Google (NASDAQ:GOOG) (NASDAQ:GOOGL) could be in talks to acquire mobile payments company Softcard, according to recent reports from TechCrunch, The New York Times, and The Wall Street Journal. eBay's PayPal and Microsoft have also reportedly expressed interest.
Softcard, which uses NFC (near field communication) chips for mobile payments, was established as a joint venture between AT&T (NYSE:T) Mobility, Verizon (NYSE:VZ) Wireless, and T-Mobile (NASDAQ:TMUS) USA in 2010. When Google launched its own NFC payment system, Google Wallet, the following year, Softcard blocked it across most of its devices. That blow nearly knocked Google Wallet out of the mobile payments market. Meanwhile, Apple (NASDAQ:AAPL) added NFC support to the iPhone 6 and introduced Apple Pay last year, which effectively prevented Softcard from launching an iOS app.
Reports indicate that Google is offering between $50 million to $100 million for the company -- which would represent a big loss from the "hundreds of millions" of dollars that the three companies invested in the venture, according to TechCrunch. It might seem like acquiring Softcard could turn Google Wallet into a major rival to Apple Pay, but that plan has three big flaws.
1. Limited growth potential
Softcard blocked Google Wallet by locking Google out of the secure part of its SIM cards. However, Google later bypassed that lockout in Android 4.4. This means that any AT&T, Verizon, or T-Mobile customer with an Android 4.4 device can already install Google Wallet.
As more devices are upgraded to Android 5.0, the number of Android smartphones that can use Wallet will only increase. Moreover, AT&T allowed Google Wallet to be installed on select NFC devices back in 2012. In other words, most of Softcard users will be able to use Wallet with Android devices regardless of whether or not Google acquires the company.
Acquiring Softcard can help Google reach 200,000 merchants, matching the 200,000 merchants which now use Apple Pay. But Softcard and Apple Pay also share overlapping merchants, which means that the clash between the two will simply boil down to OS market share -- Softcard and Wallet will mainly be used by Android users, while iPhone users will stick with Apple Pay. Android has a market share advantage worldwide, but the mobile payments market is still centered on the U.S. where Apple holds a 41% market share, according to Kantar Worldpanel.
We should also remember that several major retailers -- including Wal-Mart, Rite-Aid, and CVS Health -- are still blocking Apple Pay, Google Wallet, and Softcard in favor of CurrentC, a rival mobile payment platform developed by the Merchant Customer Exchange.
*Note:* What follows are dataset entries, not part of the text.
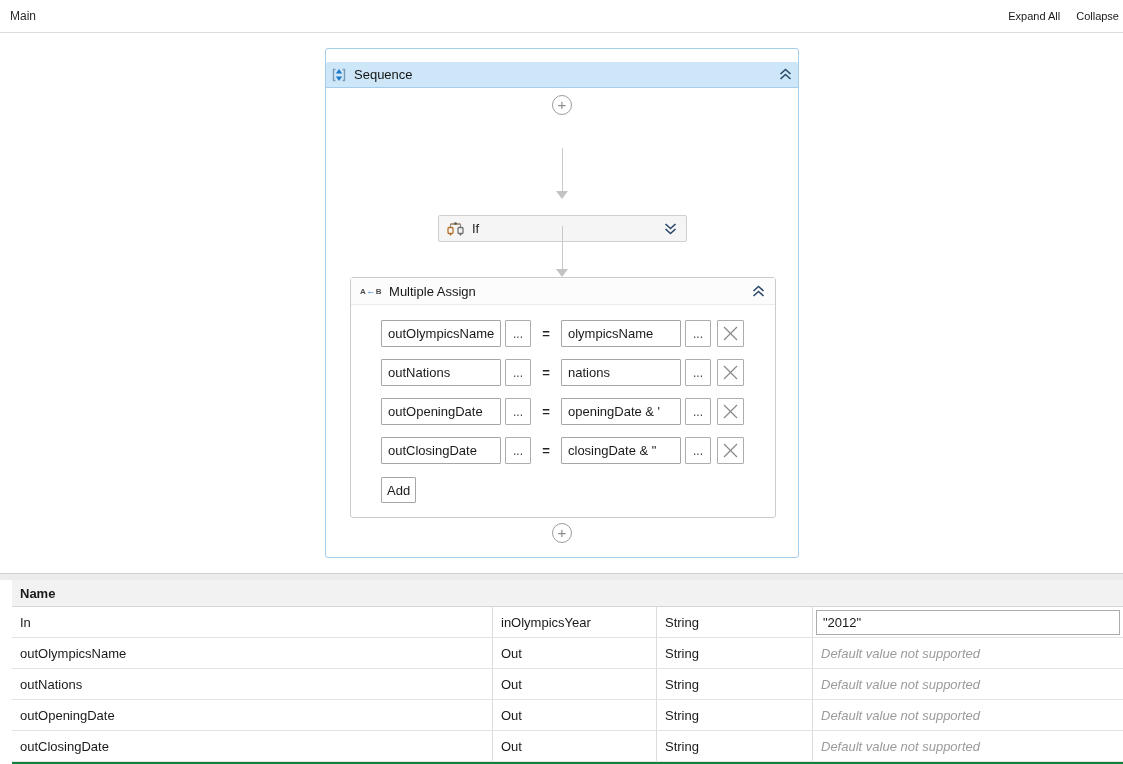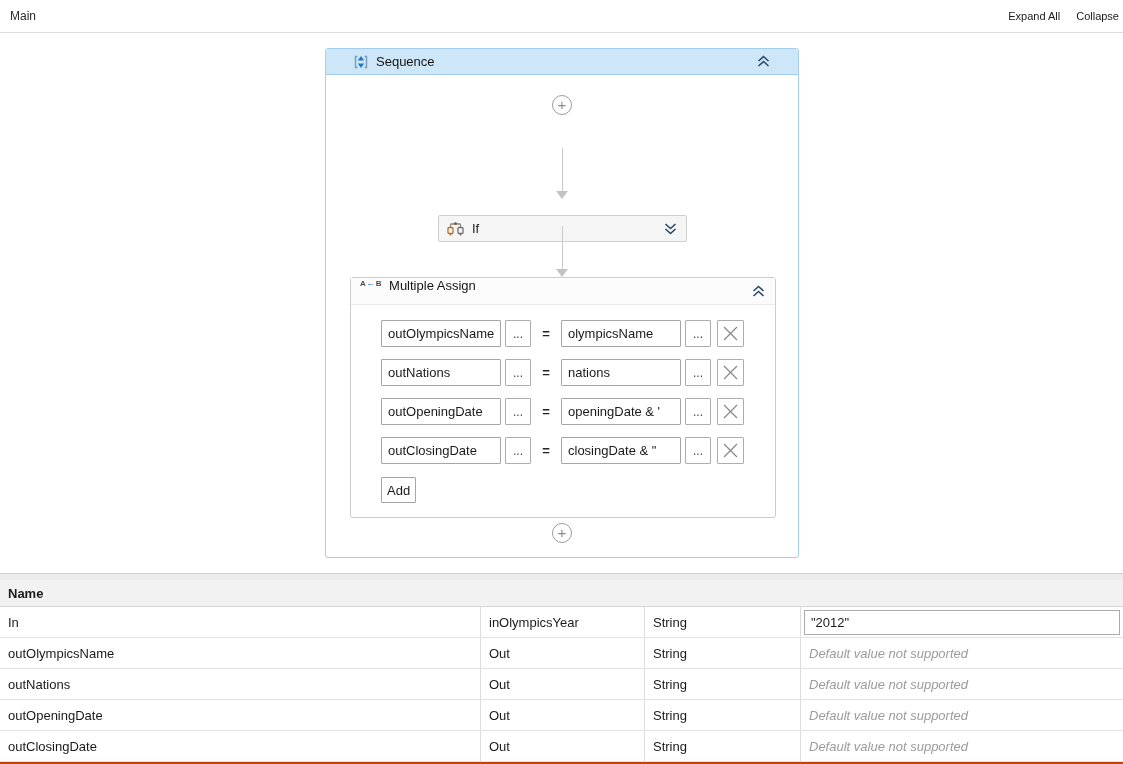--- a/index.html
+++ b/index.html
@@ -19,7 +19,7 @@
   .sequence-box { position:absolute; left:325px; top:15px; width:474px; height:510px;
     background:#fff; border:1px solid #a5cdec; border-radius:3px; }
   .seq-header { height:26px; background:#cde7f8; border-bottom:1px solid #a5cdec;
-    border-radius:2px 2px 0 0; display:flex; align-items:center; padding:0 27px; gap:7px; }
+    border-radius:2px 2px 0 0; display:flex; align-items:center; padding:0 5px; gap:7px;margin-top:13px; }
   .seq-title { font-size:13px; color:#151515; }
   .hdr-chevron { margin-left:auto; display:flex; align-items:center; cursor:pointer; }
 

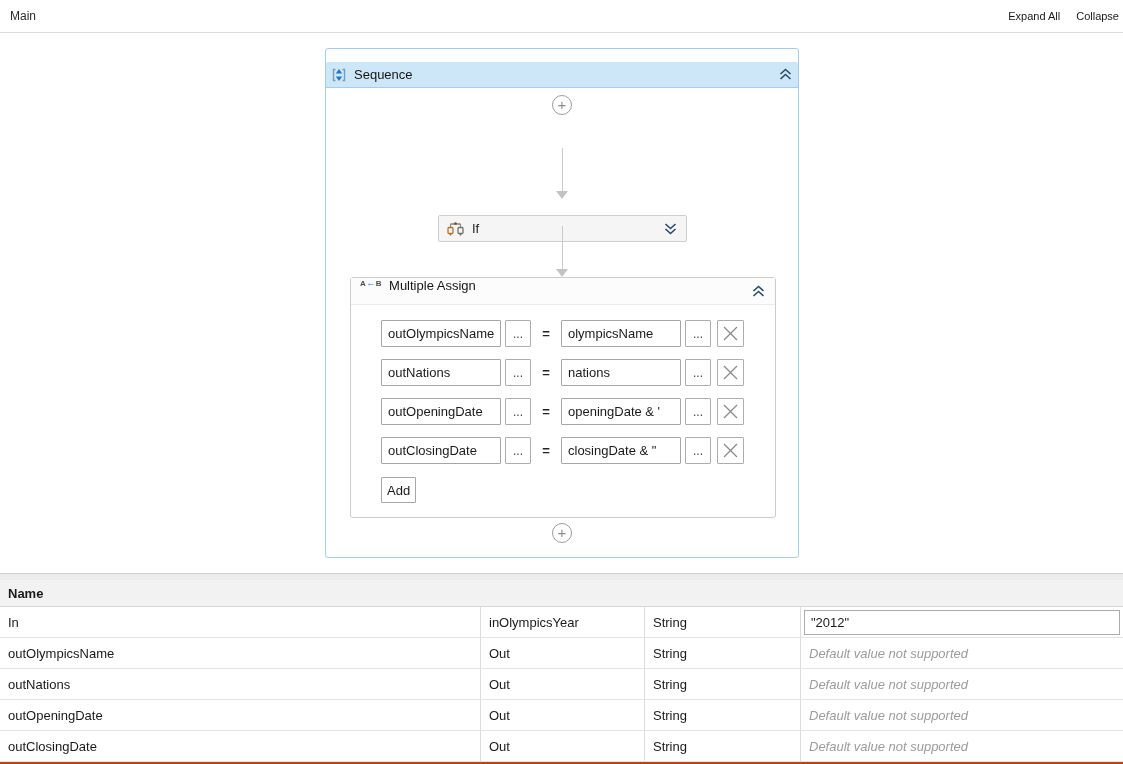--- a/index.html
+++ b/index.html
@@ -40,7 +40,7 @@
   .ma-box { position:absolute; left:24px; top:228px; width:426px; height:241px;
     background:#fff; border:1px solid #cccccc; border-radius:3px; }
   .ma-header { height:27px; background:#fcfcfc; border-bottom:1px solid #ebebeb;
-    display:flex; padding:0 9px; gap:7px; }
+    display:flex; align-items:center; padding:0 9px; gap:7px; }
   .ma-title { font-size:13px; color:#151515; }
 
   .ab-ico { font-weight:bold; font-size:8px; color:#4d4d4d; letter-spacing:0.5px; white-space:nowrap; }

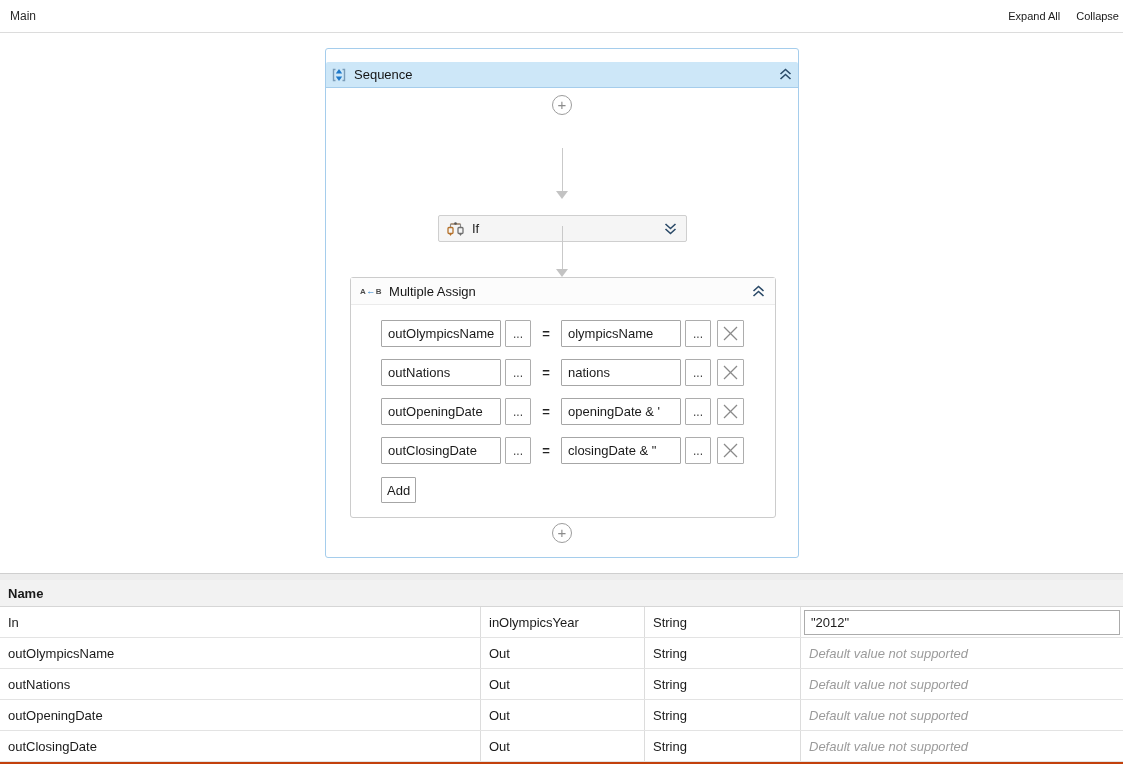--- a/index.html
+++ b/index.html
@@ -62,7 +62,7 @@
   .divider { height:7px; background:#ececec; border-top:1px solid #cfcfcf; }
 
   
-  .args { border-bottom:2px solid #c2410c; }
+  .args { border-bottom:2px solid #15803d;margin-left:12px; }
   .arow { display:grid; grid-template-columns:481px 164px 156px 1fr; align-items:stretch; }
   .ahead { height:27px; background:#f2f2f2; border-bottom:1px solid #d6d6d6; }
   .ahead .cell { font-weight:bold; color:#1a1a1a; }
2. PIN codes vs. fingerprints
On the surface, blending Android's dominant market share in smartphones with Softcard's big vendor base and partnerships with Wells Fargo and American Express seems like a recipe for success. Unfortunately for Google, Apple Pay will likely retain the upper hand in the mobile payments battle simply because it's easier to use.
Google Wallet and Softcard both rely on cumbersome PIN codes. By comparison, Apple Pay on the iPhone 6 uses a Touch ID sensor, and the upcoming Apple Watch keeps a PIN code active as long as it is worn by the same user. iPhone users simply press a finger on the sensor and tap the device on an NFC terminal, while Apple Watch users hold down its crown to do the same.
Google Wallet and Softcard could both be upgraded with fingerprint sensors in the near future, but Samsung (NASDAQOTH: SSNLF) also plans to launch its own mobile payments platform. Samsung currently controls 24% of the global smartphone market, its newest Galaxy smartphones already have fingerprint scanners, and it dominates the fledgling smartwatch market. Those three advantages put Samsung in a prime position to launch its own mobile payments platform to take on Google, Softcard, and Apple.
3. Burning cash
Lastly, Softcard is not a healthy business. The company recently laid off 60 employees -- approximately 12% to 30% of its workforce -- and is reportedly burning through $15 million in cash per month, although official top and bottom line figures are unknown.
Spending $50 million to $100 million to acquire Softcard won't matter much to Google, which reported $16.5 billion in revenues last quarter. However, Softcard's current business struggles indicate that it could be a liability, rather than an asset.
A $90 billion market opportunity
Forrester Research forecasts that the U.S. mobile payments market will grow from $12.8 billion in 2012 to $90 billion by 2017. There are still plenty of unanswered questions about digital wallets, but Google might benefit from buying Softcard and expanding its presence in that market.
However, investors shouldn't overestimate the impact of the deal nor underestimate Apple Pay's advantages.